• **Task objective**
Lines with "axes" in the entries below: count them and reply with the number alone.
==== Given entries
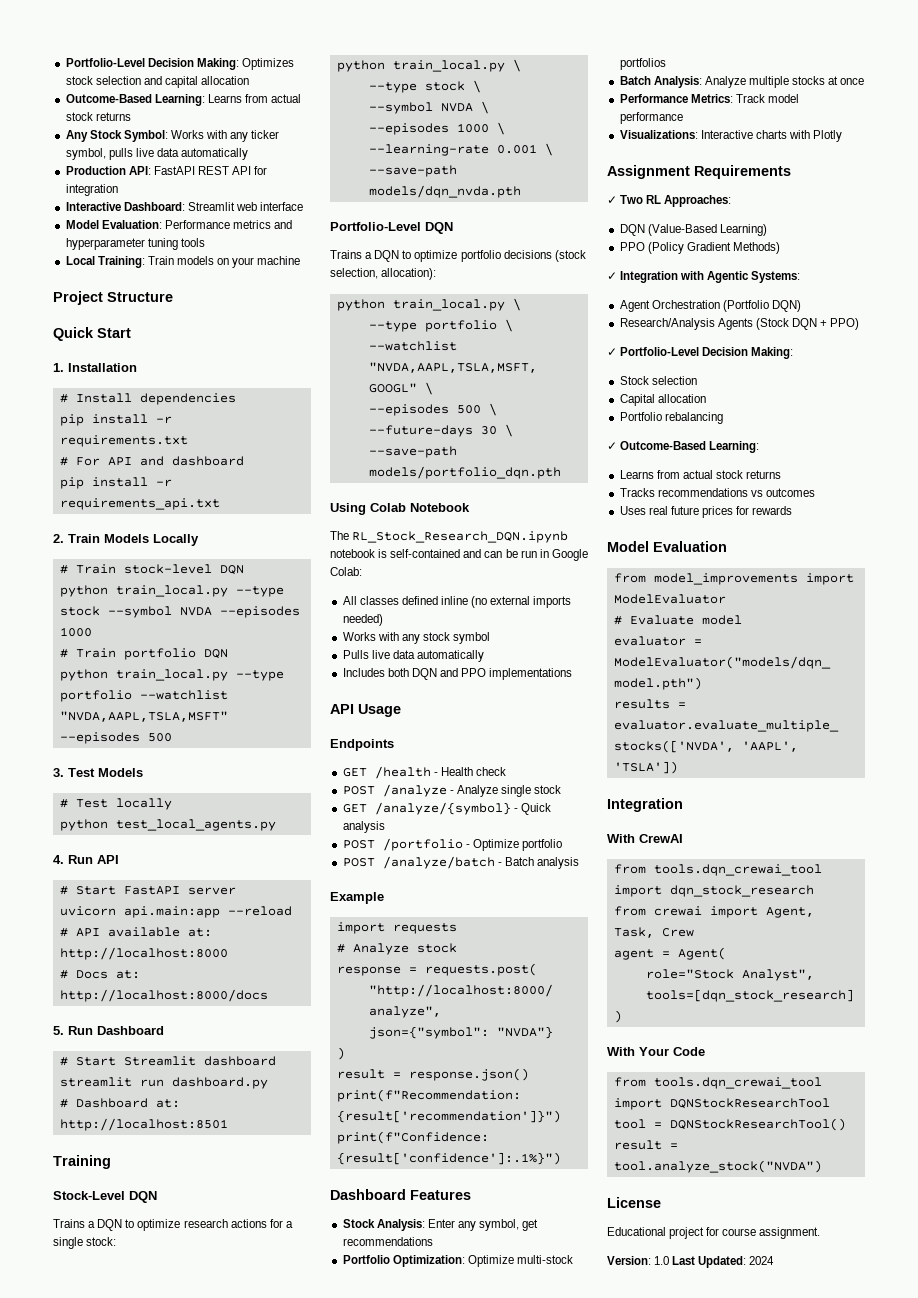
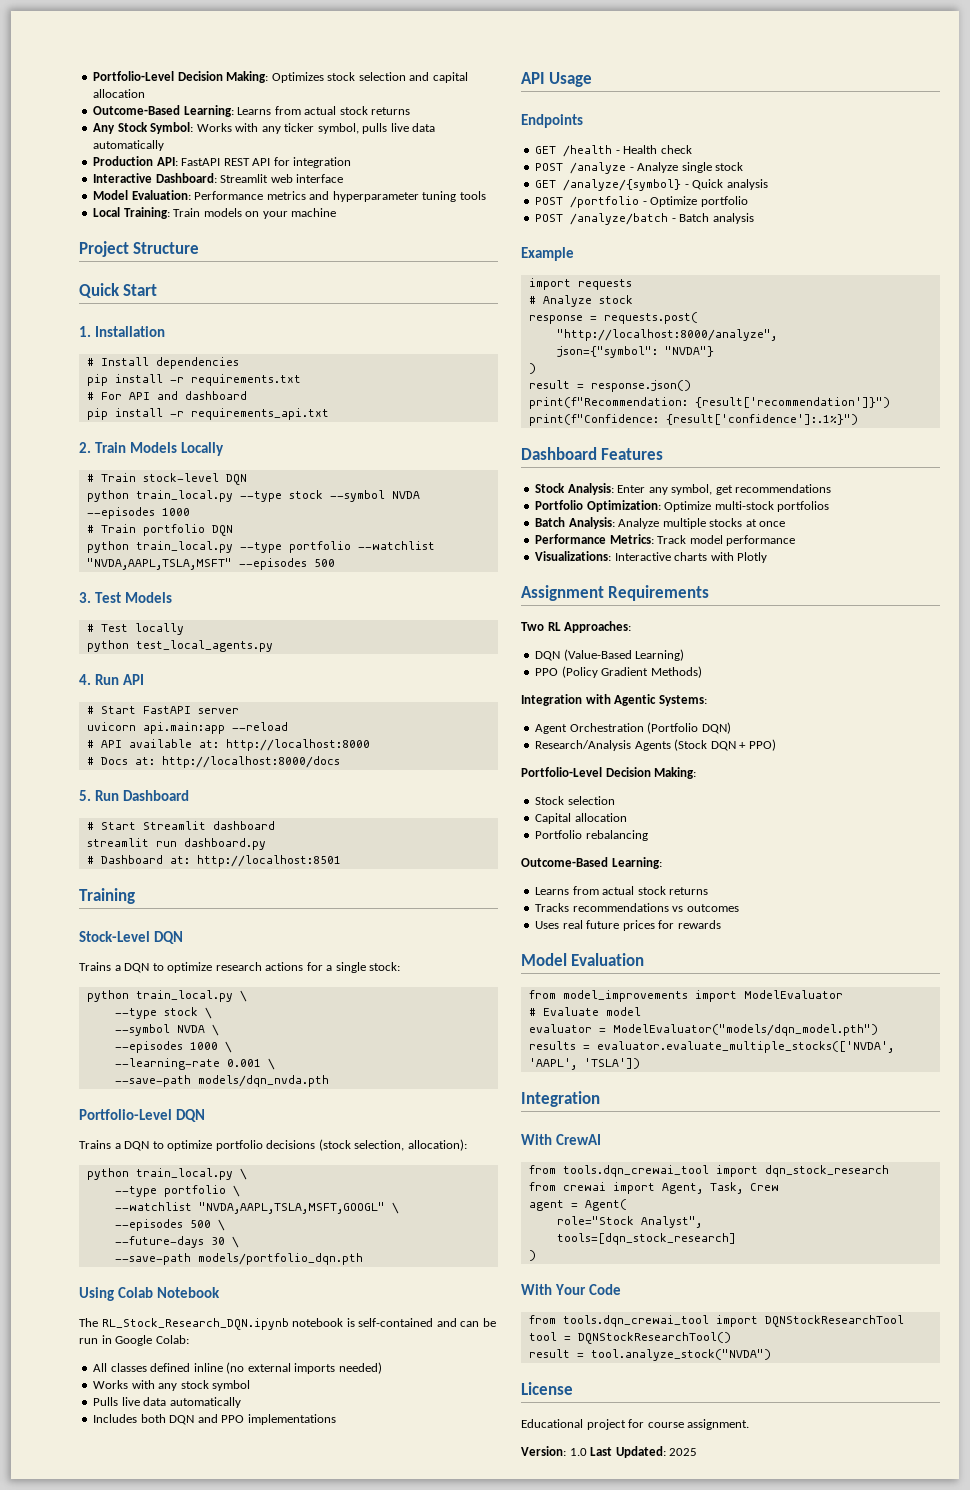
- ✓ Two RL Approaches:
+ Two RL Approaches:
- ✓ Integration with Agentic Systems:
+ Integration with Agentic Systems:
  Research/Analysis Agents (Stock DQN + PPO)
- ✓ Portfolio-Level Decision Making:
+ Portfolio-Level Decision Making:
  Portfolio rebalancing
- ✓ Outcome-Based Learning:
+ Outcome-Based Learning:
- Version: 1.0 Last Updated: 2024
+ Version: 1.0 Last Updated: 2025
========
==== Given entries
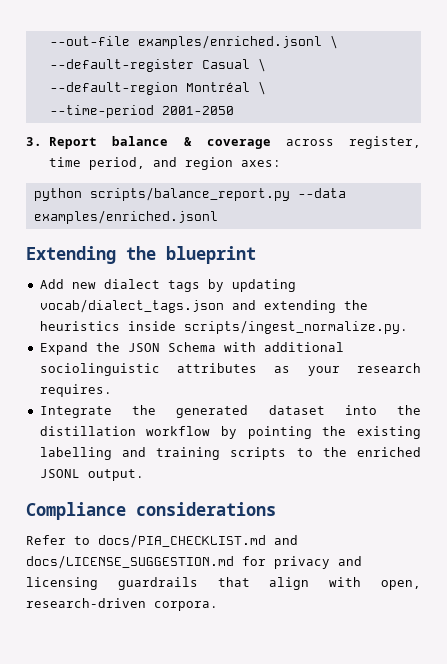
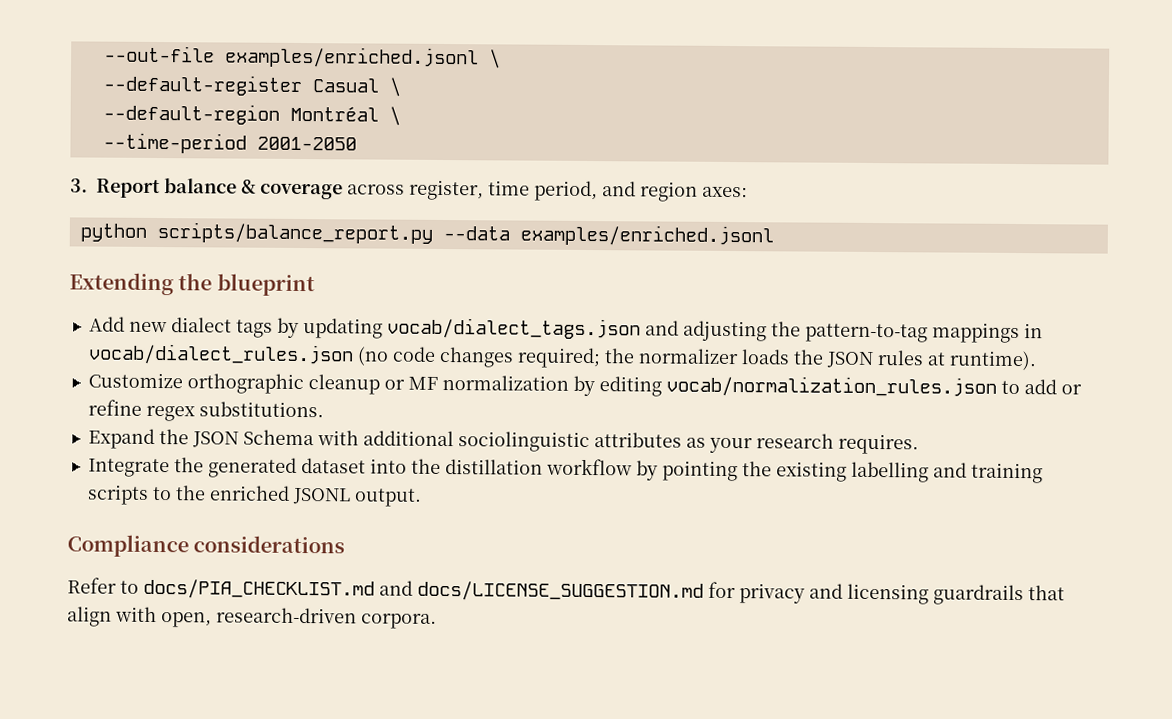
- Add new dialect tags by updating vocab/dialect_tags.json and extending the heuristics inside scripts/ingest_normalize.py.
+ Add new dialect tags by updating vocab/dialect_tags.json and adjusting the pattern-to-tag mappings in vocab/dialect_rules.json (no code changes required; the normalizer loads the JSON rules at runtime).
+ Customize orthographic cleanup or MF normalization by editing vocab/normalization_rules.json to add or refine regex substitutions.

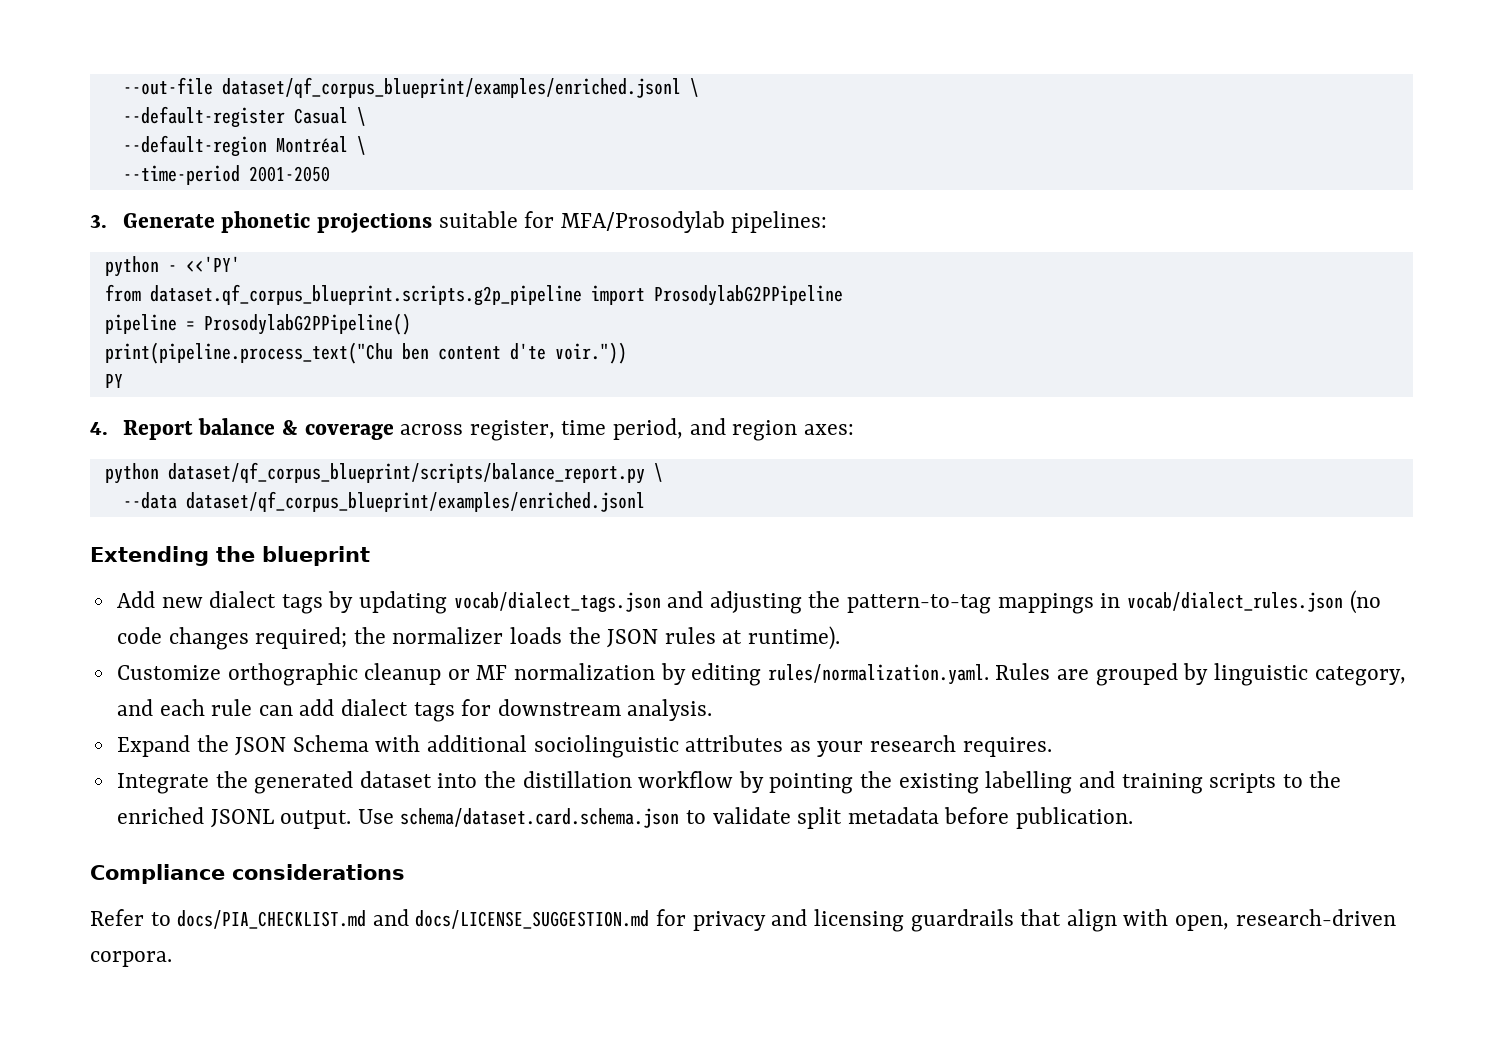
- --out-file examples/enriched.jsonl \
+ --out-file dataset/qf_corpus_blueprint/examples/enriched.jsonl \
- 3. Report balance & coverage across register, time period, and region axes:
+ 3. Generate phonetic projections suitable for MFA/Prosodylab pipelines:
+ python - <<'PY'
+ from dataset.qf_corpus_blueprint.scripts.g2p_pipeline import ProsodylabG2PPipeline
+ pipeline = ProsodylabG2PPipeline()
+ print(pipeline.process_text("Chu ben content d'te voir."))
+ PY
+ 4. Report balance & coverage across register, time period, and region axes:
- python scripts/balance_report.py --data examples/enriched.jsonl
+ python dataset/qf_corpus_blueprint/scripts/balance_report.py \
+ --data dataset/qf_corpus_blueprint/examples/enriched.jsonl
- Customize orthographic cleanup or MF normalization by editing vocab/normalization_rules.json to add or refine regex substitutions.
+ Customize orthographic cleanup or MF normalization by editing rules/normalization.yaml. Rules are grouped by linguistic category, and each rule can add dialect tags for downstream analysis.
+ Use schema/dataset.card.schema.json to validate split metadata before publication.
========
• **Result of this exercise**
2